I had been nearly ready to doze off to sleep and could hardly follow the newcomer’s excitement as she told us that she had just come from the nearby border with Bolivia. She complained that the Chilean border agents wouldn’t let her through the border alone; that she had to be in a minimum group of three. She waited at the border and to her luck, several hours later, two Colombian cyclists showed up and they passed through the border together. The Colombians lagged behind and would show up later in the evening.
“But you were in Bolivia? How did you get through Bolivia?” I asked.

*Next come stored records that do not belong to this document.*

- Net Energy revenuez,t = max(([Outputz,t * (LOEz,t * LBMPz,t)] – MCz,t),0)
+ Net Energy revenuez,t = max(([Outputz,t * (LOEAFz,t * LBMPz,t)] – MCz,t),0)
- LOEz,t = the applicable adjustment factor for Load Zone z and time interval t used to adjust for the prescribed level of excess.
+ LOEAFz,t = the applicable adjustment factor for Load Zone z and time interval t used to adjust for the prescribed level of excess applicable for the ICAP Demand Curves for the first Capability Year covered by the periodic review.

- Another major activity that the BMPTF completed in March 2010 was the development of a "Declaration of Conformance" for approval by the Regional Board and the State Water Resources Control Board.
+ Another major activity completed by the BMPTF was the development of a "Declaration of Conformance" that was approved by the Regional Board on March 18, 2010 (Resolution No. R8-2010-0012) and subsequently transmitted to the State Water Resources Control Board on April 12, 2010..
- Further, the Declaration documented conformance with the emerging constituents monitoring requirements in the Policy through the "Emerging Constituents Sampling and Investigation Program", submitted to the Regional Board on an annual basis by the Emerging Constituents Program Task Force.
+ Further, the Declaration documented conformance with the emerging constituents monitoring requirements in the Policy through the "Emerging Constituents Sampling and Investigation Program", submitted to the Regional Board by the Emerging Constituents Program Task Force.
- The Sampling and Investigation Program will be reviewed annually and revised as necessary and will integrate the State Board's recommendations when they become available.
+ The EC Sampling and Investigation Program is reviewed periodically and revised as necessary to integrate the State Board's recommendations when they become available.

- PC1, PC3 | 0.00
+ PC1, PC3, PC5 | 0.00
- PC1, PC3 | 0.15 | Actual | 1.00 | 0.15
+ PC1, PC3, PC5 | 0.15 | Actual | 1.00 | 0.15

“It was AWFUL.” She had left Copacabana several days earlier and taken a very similar route to the one I had planned, passing through many roadblocks. She encountered friendly people at the earlier roadblocks, nearer to La Paz, but the more rural she went, the more aggressive the protestors became. In several instances, men and children surrounded her, trying to take things from her bike as she yelled at them to stay back. Roadblocks had been more frequent than even the map I’d seen indicated. In fact, at the border, Rosanna had been asked by the Bolivian army about the location of protests, since she had passed through places they couldn’t access. “I’m just glad I got out of there alive,” she said.
“Wow,” I said. “I was in Copacabana a few days ago too. But after talking to people, I decided not to continue. What did people tell you?”
“Oh, I didn’t ask anyone,” she said.
“You didn’t ask anyone?”
“No, I’ve learned that when you ask people if something’s safe in South America, they always say it’s not safe, especially for women. So what’s the point?”
I shrugged, a little speechless. Had she even been aware of the political situation? I didn’t ask.
As I settled into my tent, the stress from Copacabana strangely resurfaced. From a logical standpoint, Rosanna’s horror story and limited diligence completely justified my decision to bypass Bolivia. But a little voice I couldn’t silent screamed at me: “She went through Bolivia and made it! And you ran away!” Could I have made it? Could I have had an incredible adventure story to tell? I stared across the lake to the Bolivian volcanoes on the other side, lit up by the moonlight, wondering if I had made the right choice.
Rosanna had intended on biking to Putre to resupply food, but, eager for company, she decided to join us after we offered to share some of our food. “I don’t eat much at altitude anyway,” she said.
In the morning, we set off south, a team of three. Or rather, Holly and Rosanna set off south about an hour before I did. They were ready to ride while I was still sipping my coffee and watching flamingos strut across the lake, my tent and gear still in shambles.
“He’s fast, he’ll catch up,” Holly said as they biked away. I caught up to them later that morning, but only because they were relaxing at a natural hot springs in the middle of the desert. This order of events became a routine over the next several days. I never became capable of getting my act together in the morning, and they always found some hot springs to relax in while waiting for me.
I dipped my feet in one of the steaming geothermal puddles, looking out over a vast white salt flat, toward the mountains that formed the Bolivian border beyond. I’m glad I’m not over there, I realized. A few days ago, I had been defeated by Bolivia, almost ready to fly home, and now I’m somehow biking with two new friends through striking desert landscapes, swimming in hot springs between snowy volcanoes. Things worked out pretty well, even if I did have to take a bus.